> The input:
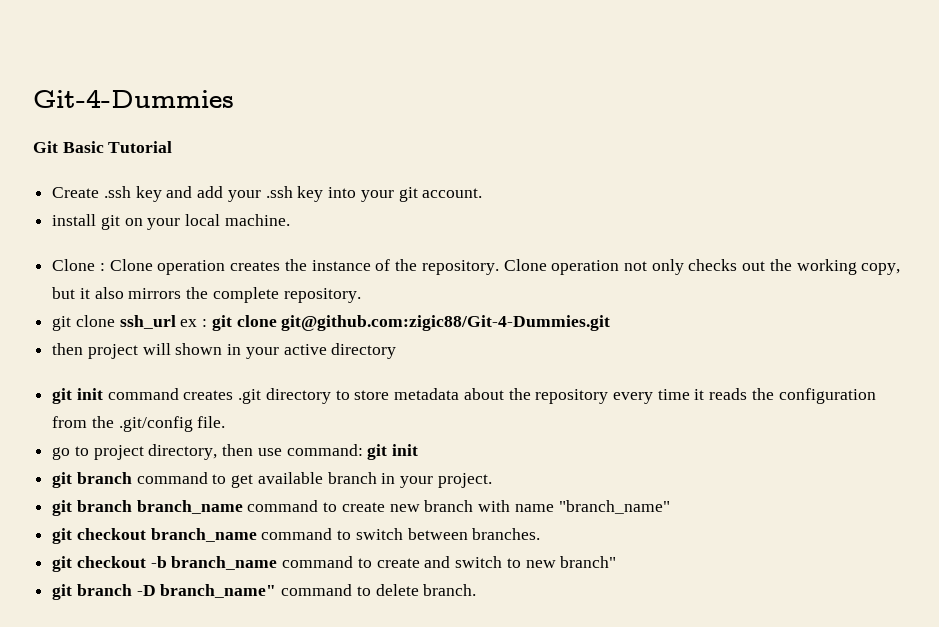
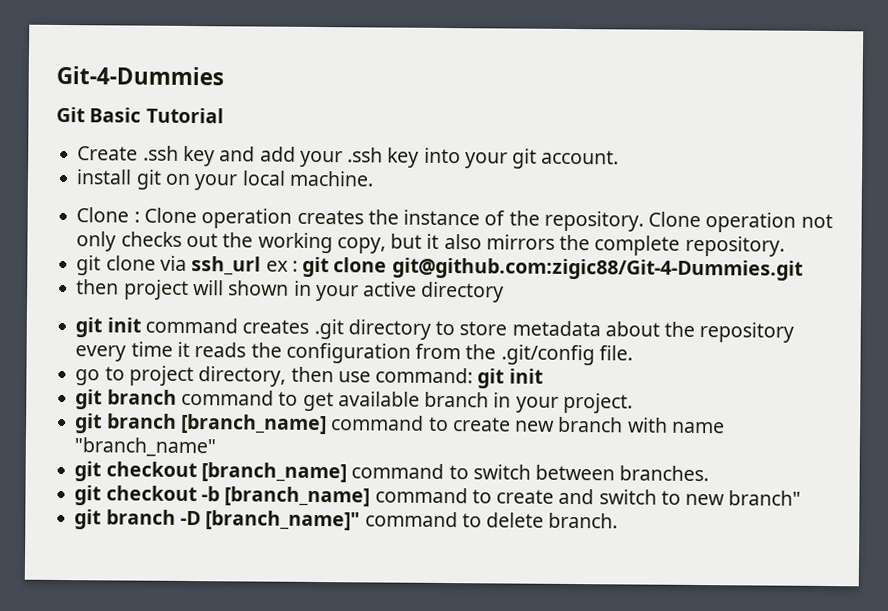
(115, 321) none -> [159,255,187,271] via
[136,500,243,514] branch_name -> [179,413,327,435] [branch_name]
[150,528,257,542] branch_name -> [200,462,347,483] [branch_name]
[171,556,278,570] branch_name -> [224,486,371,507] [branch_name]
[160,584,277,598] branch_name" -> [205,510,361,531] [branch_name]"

> Exercise goal:
Return all of the material above unchanged, minus its pictures.

> Solution to the exercise:
(115, 321) none -> [159,255,187,271] via
[136,500,243,514] branch_name -> [179,413,327,435] [branch_name]
[150,528,257,542] branch_name -> [200,462,347,483] [branch_name]
[171,556,278,570] branch_name -> [224,486,371,507] [branch_name]
[160,584,277,598] branch_name" -> [205,510,361,531] [branch_name]"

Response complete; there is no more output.